Este es un mea culpa. Lo hago arrepentido, por cierto, pero no me duele.
Nadie me lo dijo, no tuve que hacer fe de otras visiones, porque lo vi, lo reporté y, por ende, asumo todo lo que en su momento dije. Entiendo el fútbol como una expresión social, cultural, como un reflejo de los pueblos. Como un juego que responde a muchas variantes, y no solo al correr de la pelotita. No como un fenómeno aislado, sustentable en sí mismo. Por eso creí -y me equivoqué- que esta Copa del Mundo sería el crisol para manifestaciones sociales que la pondrían en jaque, porque el malestar del pueblo es una cuestión evidente, latente, justa por lo demás.
Visité los estadios que provocaron el descontento y el malestar de la gente, porque son -y esto lo mantengo- desproporcionados, gigantescos, varios de ellos de una inutilidad total una vez que termine el certamen. Sé que, en la antesala de las elecciones, la gente quiere más recursos en educación, en salud, en beneficios sociales. Y los testimonios recogidos en abril me hicieron pensar que este mes iba a ser una mezcla de fútbol con caos social.
Estaba errado, como muchos otros. Los aeropuertos funcionaron a la perfección, con un poco de paciencia se soportaban las obras inconclusas, resistí un par de tacos fenomenales (como en cualquier gran ciudad del mundo) y fui atendido con gentileza y buen humor. Nunca sentí temor y, aunque la desigualdad es feroz y la corrupción está todos los días en la prensa, el pueblo brasileño no boicoteó su propia fiesta, postergó las protestas y se sumó, generosa y alegremente, a una Copa del Mundo que es la mejor que yo recuerde. Desde el despliegue emocional a la irrupción de los más pequeños, en nuestra propia épica, en los infartantes epílogos, con la colorida puesta en escena.

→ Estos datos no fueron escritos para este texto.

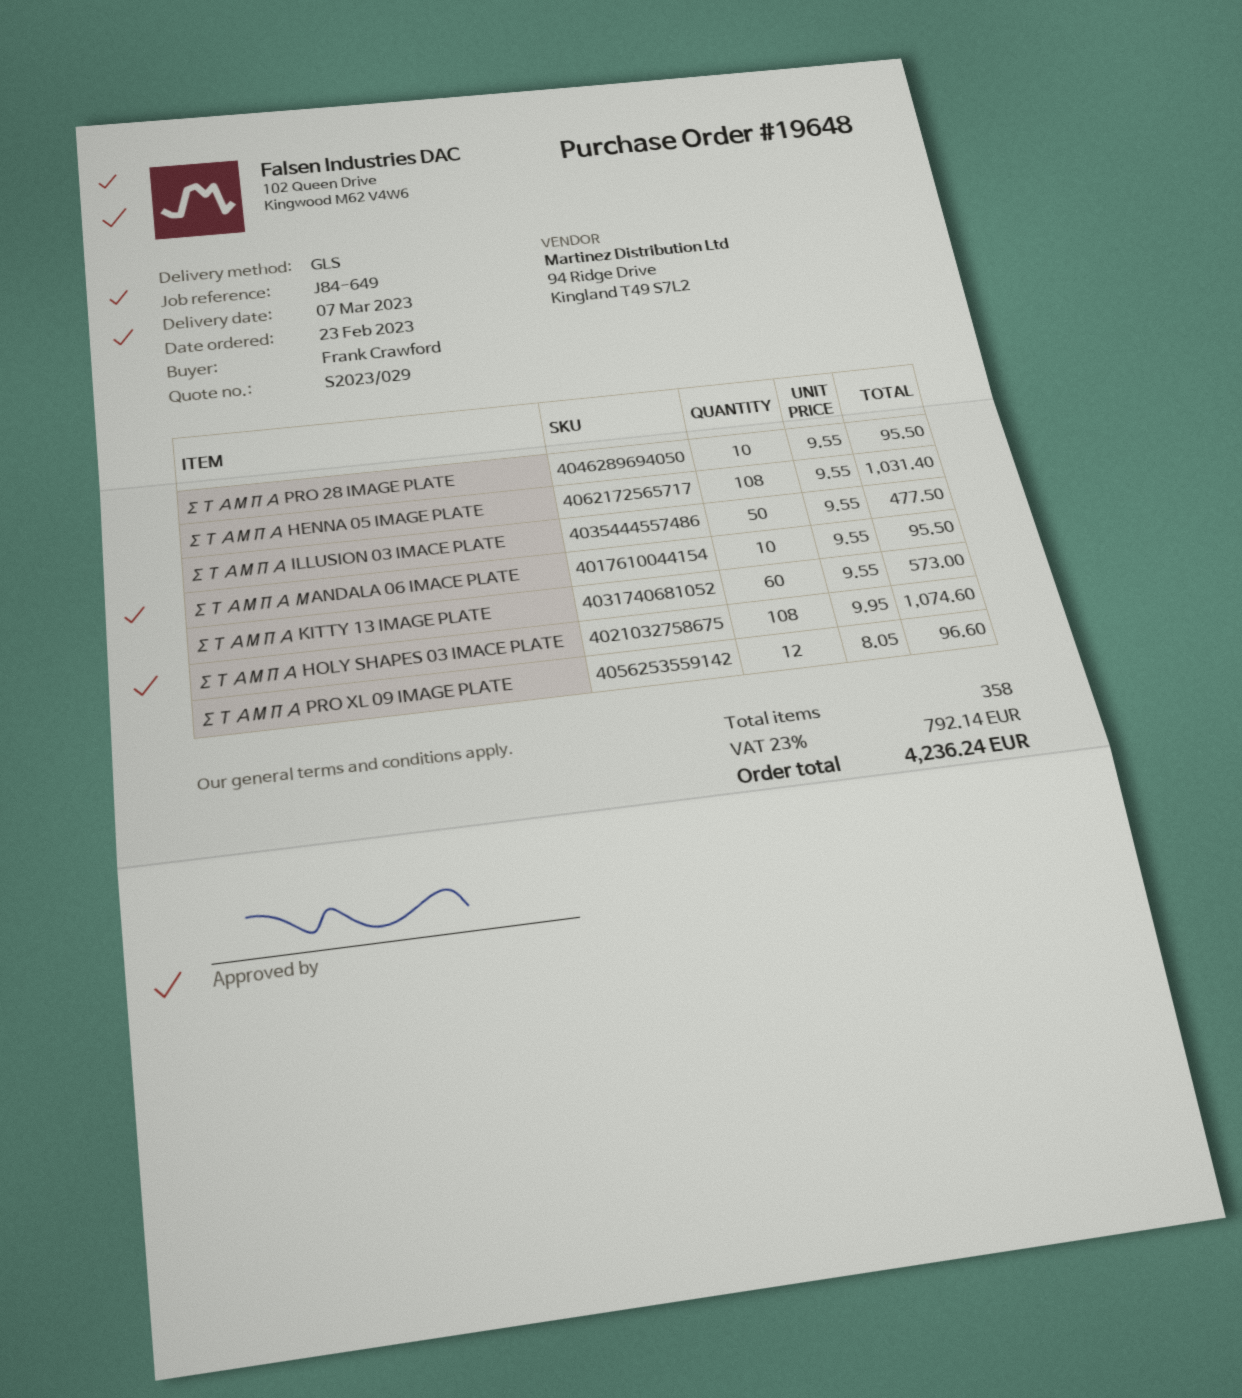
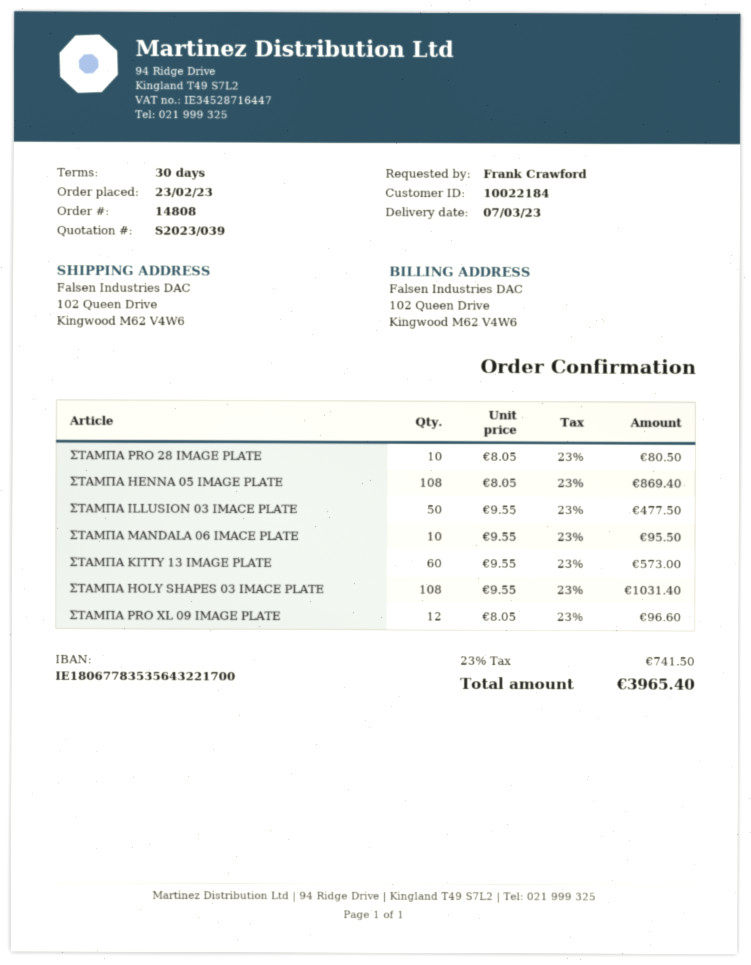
quote number: S2023/029 -> S2023/039
order number: 19648 -> 14808
ΣΤΑΜΠΑ PRO 28 IMAGE PLATE: 10 x 9.55 = 95.50 -> 10 x 8.05 = 80.50
ΣΤΑΜΠΑ HENNA 05 IMAGE PLATE: 108 x 9.55 = 1031.40 -> 108 x 8.05 = 869.40
ΣΤΑΜΠΑ HOLY SHAPES 03 IMACE PLATE: 108 x 9.95 = 1074.60 -> 108 x 9.55 = 1031.40
tax: 23% = 792.14 -> 23% = 741.50
total: 4236.24 -> 3965.40

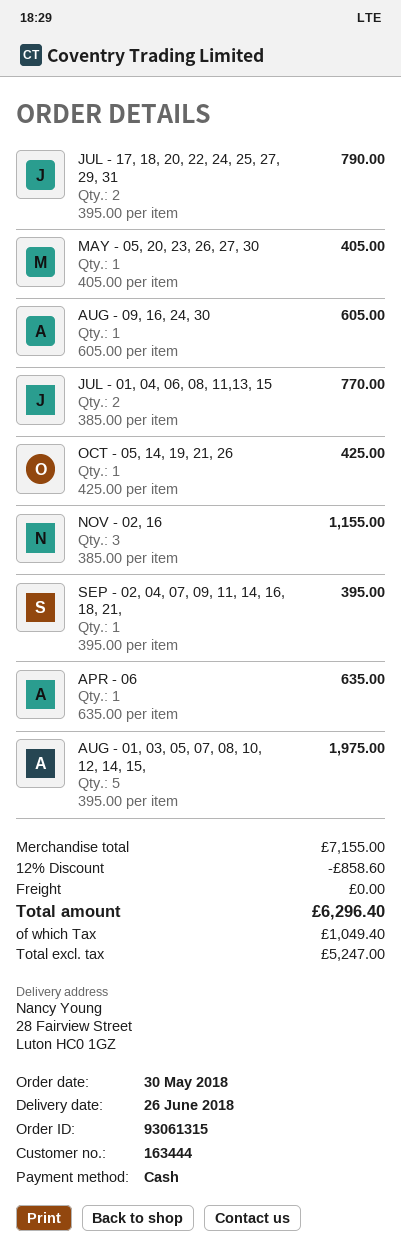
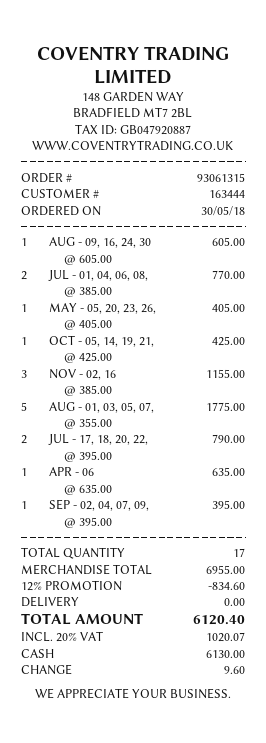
AUG - 01, 03, 05, 07, 08, 10, 12, 14, 15,: 5 x 395.00 = 1975.00 -> 5 x 355.00 = 1775.00
subtotal: 7155.00 -> 6955.00
discount: 12% = 858.60 -> 12% = 834.60
tax: 1049.40 -> 1020.07
total: 6296.40 -> 6120.40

El nivel de los partidos ha sido extraordinario en líneas generales, los arqueros han sido grandes figuras (lo que habla de muchas oportunidades de gol), hubo polémicas y debates a granel, historias maravillosas por contar. La lesión de Neymar y el mordisco de Luis Suárez -que no fueron advertidos ni sancionados por los jueces- entregan una lección más para aprender: los jueces de línea, que han estado impecables para aplicar la regla del offside , no tienen ojos suficientes para alertar a los árbitros de situaciones que son evidentes.
Si no hubiera sido por la irrupción de unos bárbaros chilenos en un centro de prensa, la actitud de los hinchas en las calles fue un carnaval, y aunque el consumo ilimitado de alcohol en las tribunas es un problema (avalado por la FIFA), el saldo es más que positivo, en espera de un duelo sudamericano que podría sacar chispas en una eventual final. Hasta la policía tuvo coraje: en la investigación por reventa de entradas no cayeron solo los más chicos. El hijo de Julio Grondona, el sobrino de Joseph Blatter, varios dirigentes y hasta ídolos como Dunga y Jairzinho han debido testificar.
Inolvidable y encantador. Cuando paso frente a lo que debería ser la Villa Olímpica en Jacarepaguá o veo los trabajos abandonados en la villa de la prensa o en el centro del tenis de los Juegos Olímpicos de 2016, o las estaciones del Metro aún en construcción, siento la tentación de hacer una advertencia, de sumarme a las quejas, de plantear una interrogante. Pero ya aprendí la lección, creo. Me sonó clara y fuerte: démosles la posibilidad.
Esta vez fue más que un eslogan. Fue una realidad comprobable y clara. El fútbol fue más fuerte.